100 years ago in Spokane: ‘Pioneer widow’ claims she was framed by police in bootlegging arrest

Mrs. Mattie Frost, a “pioneer widow,” was arrested for bootlegging at a local hotel, but she called it all a police “frame-up,” The Spokesman-Review reported on Jan. 21, 1917 (SR)

From our archives,

100 years ago

Mrs. Mattie Frost, a “pioneer widow,” was arrested for bootlegging at a local hotel, but she called it all a police “frame-up.”

Police said they caught her red-handed. When officers entered the room, she was filling glasses of whiskey for two customers.

An angry Mrs.

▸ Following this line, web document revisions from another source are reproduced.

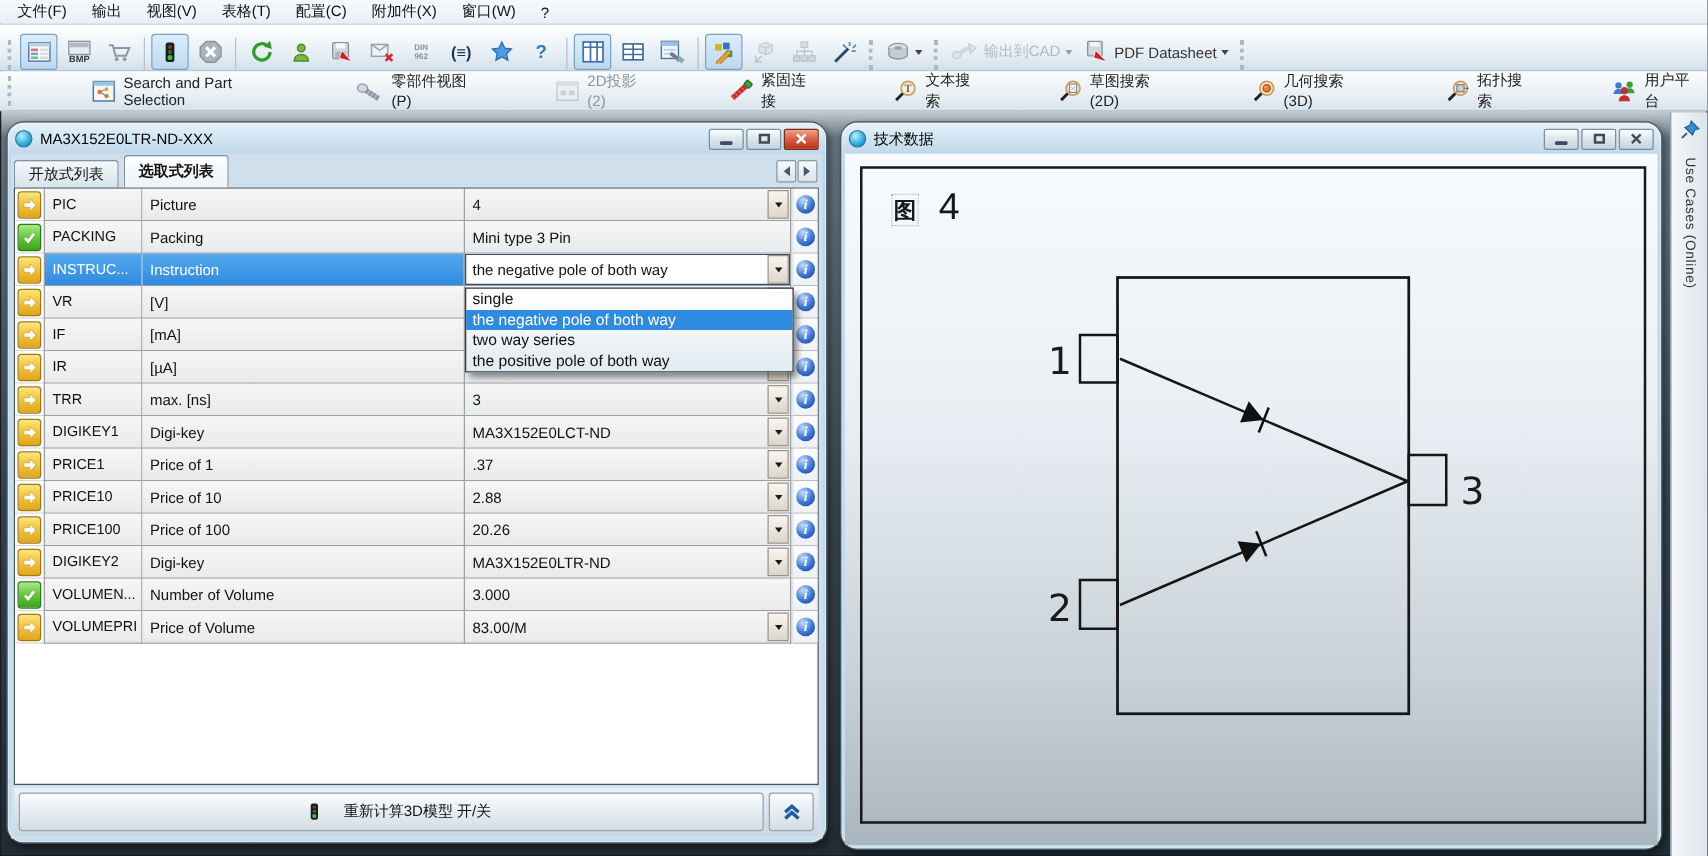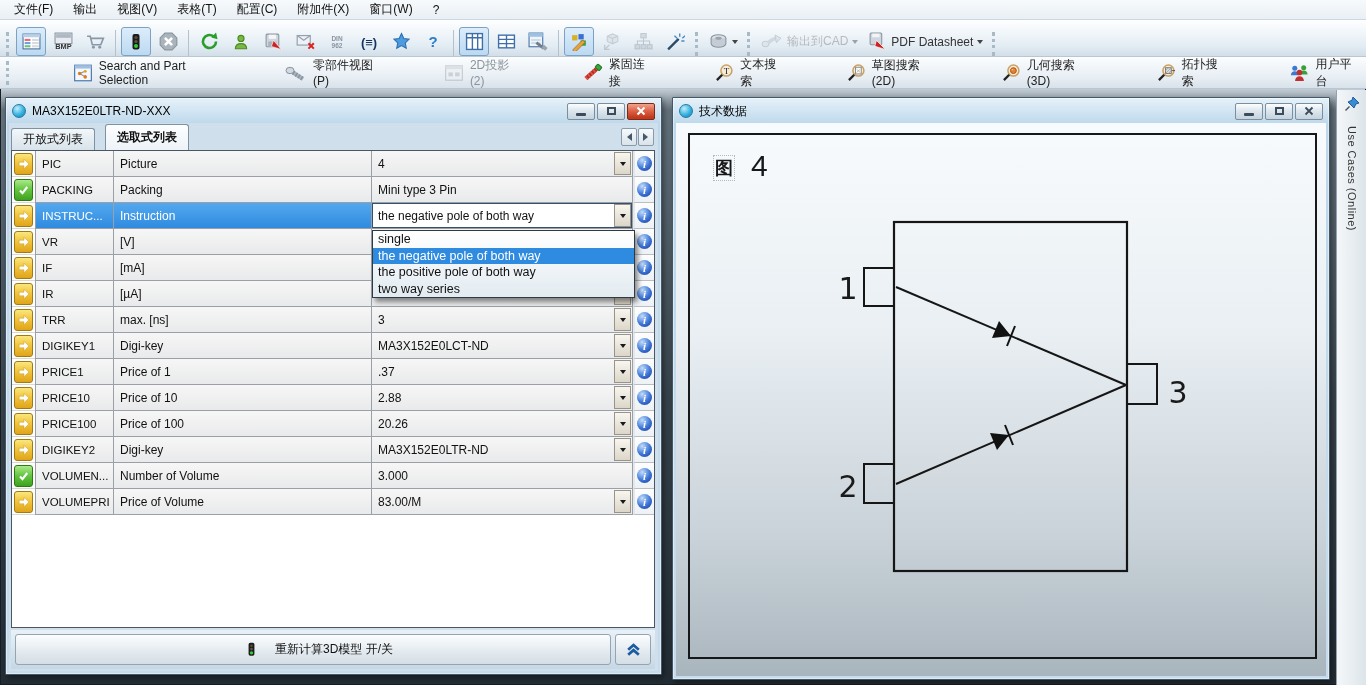--- a/index.html
+++ b/index.html
@@ -38,7 +38,7 @@
   .t2btn.disabled .t2icon { opacity:.5; }
   
   .window { position:absolute; background:linear-gradient(#e6f2fa,#bdd8eb 26px,#c6dcec);
-    border:1px solid #44586a; border-radius:1px; box-shadow:0 0 0 1px rgba(255,255,255,.45) inset, 2px 3px 6px rgba(0,0,0,.45);text-align:right; }
+    border:1px solid #44586a; border-radius:14px; box-shadow:0 0 0 1px rgba(255,255,255,.45) inset, 2px 3px 6px rgba(0,0,0,.45);text-align:right; }
   .win-title { position:absolute; left:3px; right:3px; top:2px; height:22px;
     display:flex; align-items:center; gap:6px; padding:0 3px; font-size:12px; color:#000; }
   .orb { width:14px; height:14px; border-radius:50%;

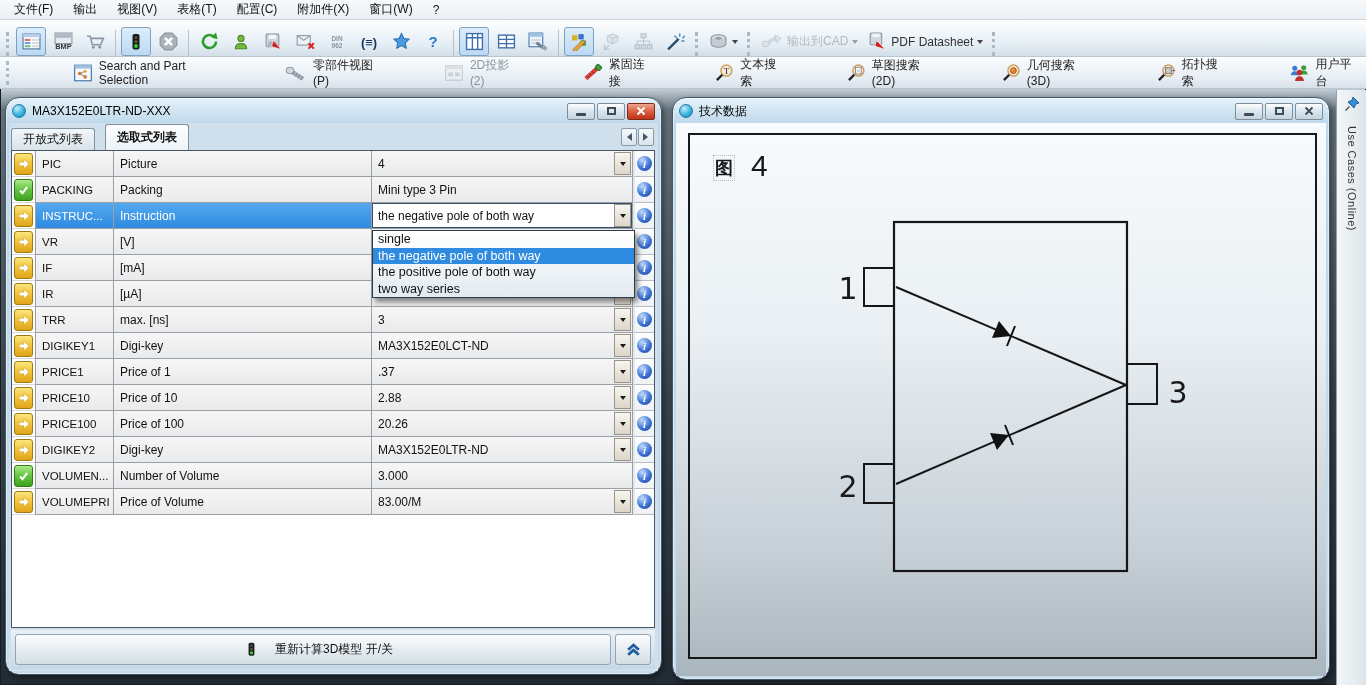--- a/index.html
+++ b/index.html
@@ -56,7 +56,7 @@
   #tabs-container { display:flex; align-items:flex-end; }
   .tab { height:22px; padding:0 11px; font-size:12px; color:#111; display:flex; align-items:center;
     background:linear-gradient(#f2f7fa,#d8e3ea); border:1px solid #7f929f; border-bottom:none;
-    border-radius:3px 3px 0 0; margin-right:10px; }
+    border-radius:3px 3px 0 0; margin-right:4px; }
   .tab.active { height:26px; background:linear-gradient(#fdfeff,#edf3f8); z-index:2; font-weight:bold; }
   .tabscroll { margin-left:auto; display:flex; gap:1px; margin-right:4px; margin-bottom:4px; }
   .tsbtn { width:16px; height:18px; border:1px solid #8a9aa8; border-radius:2px;

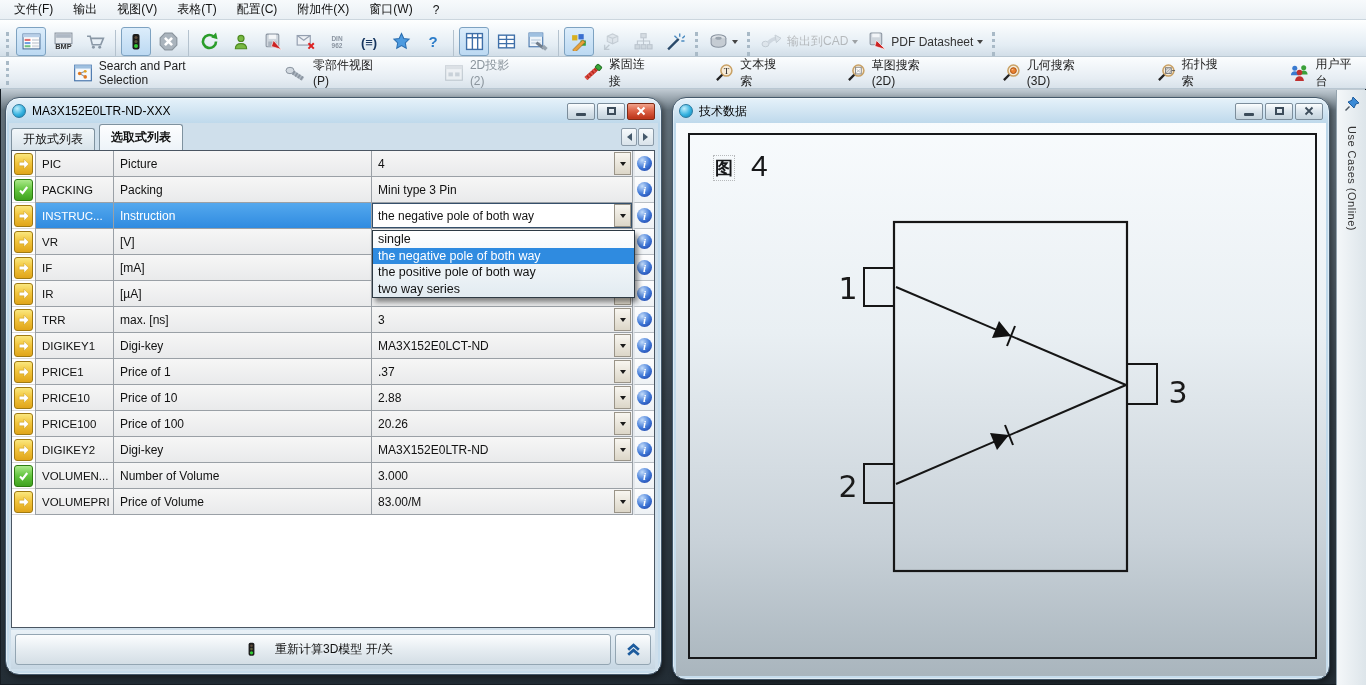--- a/index.html
+++ b/index.html
@@ -759,8 +759,8 @@
       <div id="dropdown-popup">
           <div class="popup-item">single</div>
           <div class="popup-item sel">the negative pole of both way</div>
+          <div class="popup-item">two way series</div>
           <div class="popup-item">the positive pole of both way</div>
-          <div class="popup-item">two way series</div>
         </div>
     </div>
     <div id="part-bottombar">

Frost, however, told reporters a different story after she was released on bail.

“Two ‘stool pigeons’ of the police rented a room and invited me in there four or five times to have a drink,” she said. I was working outside in the hall, and finally stepped into their room. It was a frame-up against me.”

From the funeral beat: A funeral home chapel was filled to capacity for the funeral of Curly Jim (Silkoewoyeh), a well-known Spokane Tribe member. The front part of the chapel was filled with his fellow tribal members, but the rest of the chapel was filled with “white people of Spokane” who remembered Curly Jim as “stalwart and straight.”

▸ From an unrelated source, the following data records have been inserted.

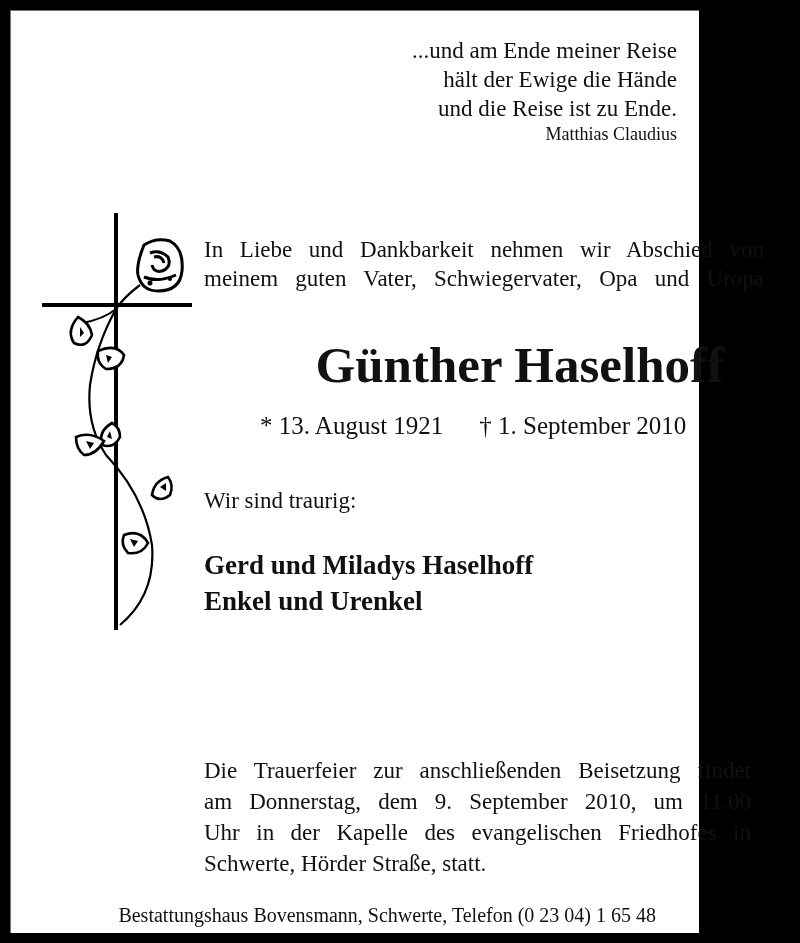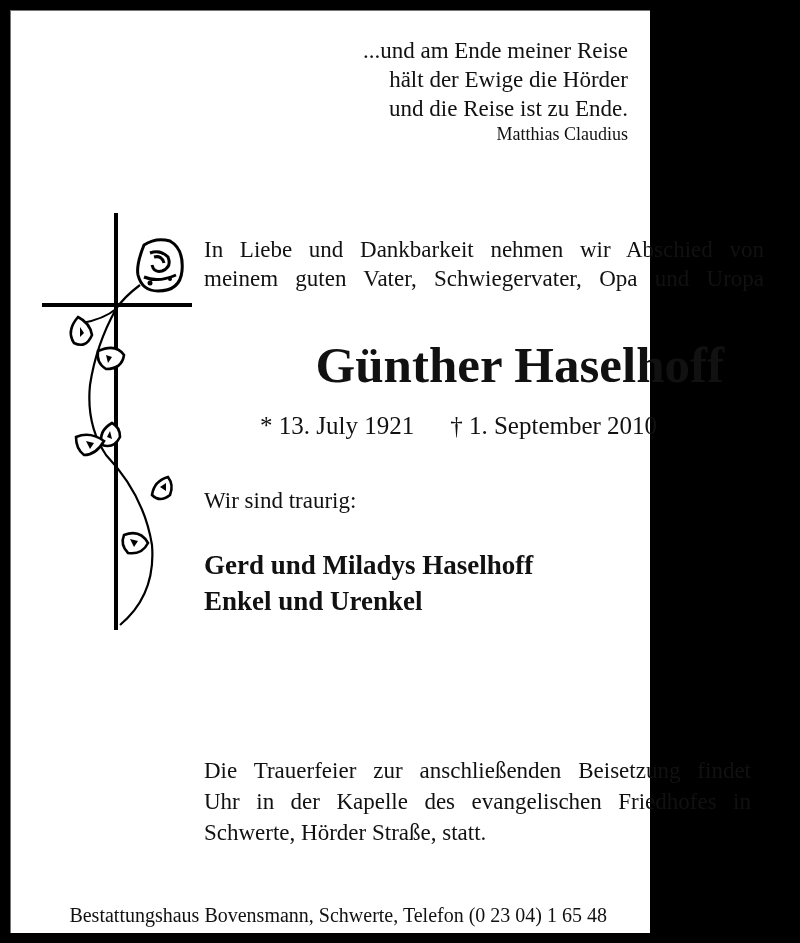--- a/index.html
+++ b/index.html
@@ -14,7 +14,7 @@
     .card {
       position: absolute;
       left: 10px; top: 10px;
-      width: 640px; height: 923px;
+      width: 689px; height: 923px;
       background: #fff;
       box-shadow: inset 1px 1px 0 #777;
     }

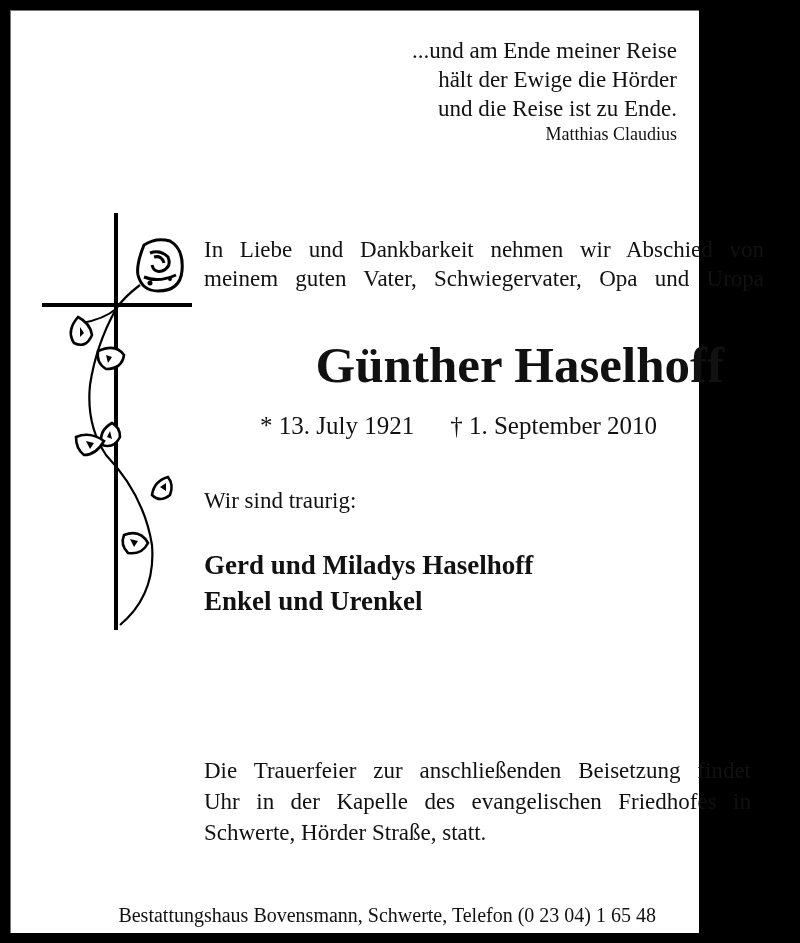--- a/index.html
+++ b/index.html
@@ -104,7 +104,7 @@
 
   <div class="poem">
     <div>...und am Ende meiner Reise</div>
-    <div>hält der Ewige die Hörder</div>
+    <div>hält der Ewige die Hände</div>
     <div>und die Reise ist zu Ende.</div>
     <div class="author">Matthias Claudius</div>
   </div>

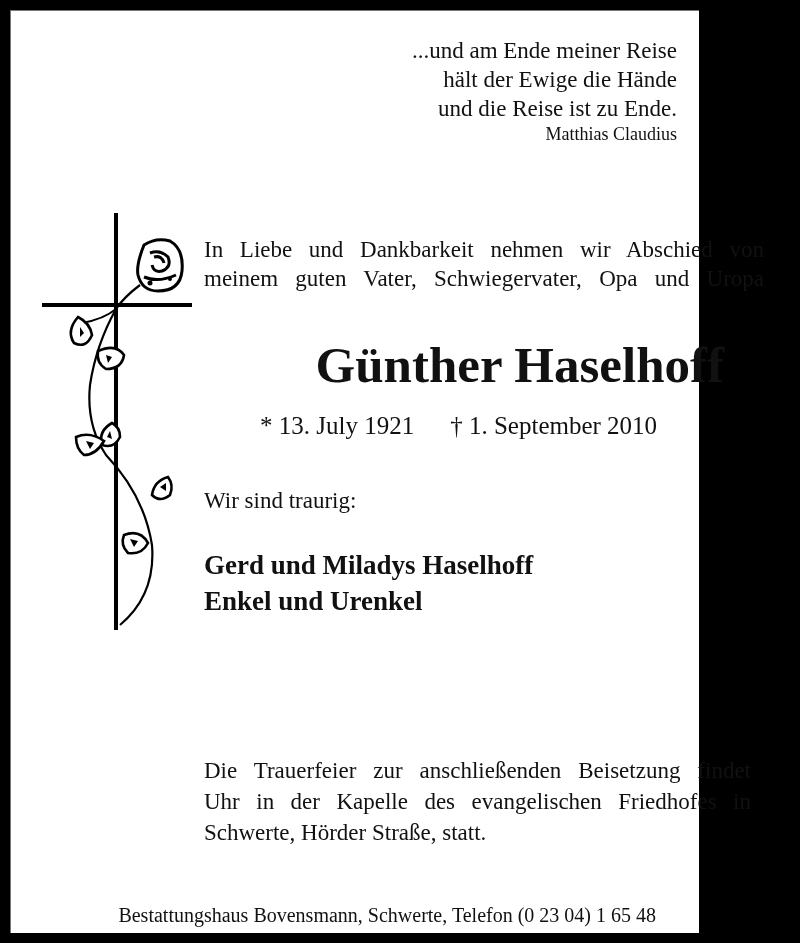--- a/index.html
+++ b/index.html
@@ -152,7 +152,7 @@
 
   <div class="name">Günther Haselhoff</div>
 
-  <div class="dates"><span>* 13. July 1921</span><span class="gap"></span><span>† 1. September 2010</span></div>
+  <div class="dates"><span>* 13. August 1921</span><span class="gap"></span><span>† 1. September 2010</span></div>
 
   <div class="sad">Wir sind traurig:</div>
 

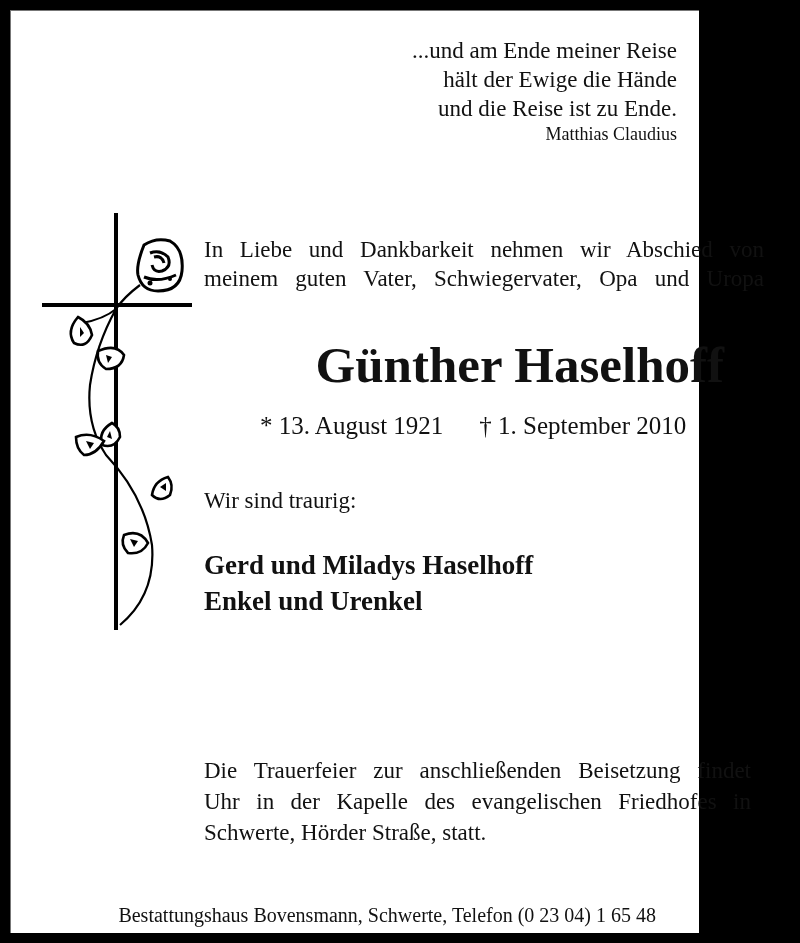--- a/index.html
+++ b/index.html
@@ -164,6 +164,7 @@
 
   <div class="ceremony">
     <span>Die Trauerfeier zur anschließenden Beisetzung findet</span>
+    <span>am Donnerstag, dem 9. September 2010, um 11.00</span>
     <span>Uhr in der Kapelle des evangelischen Friedhofes in</span>
     <span class="last">Schwerte, Hörder Straße, statt.</span>
   </div>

Bazil Peone, a fellow tribal member, said that in his last conversation, Curly Jim offered some advice: “Send your children to school: Indians need education now.”

Peone and others were taking up a collection to erect a stone at Fairmount Cemetery, where Curly Jim was buried. This will “not only be a monument to the Indian who made his home in Spokane for so long a time, but a mark of the old home of his tribe.”

That monument never came about. However, in 2006, a 4-foot-tall stone monument was dedicated to him at what is now called Fairmount Memorial Park.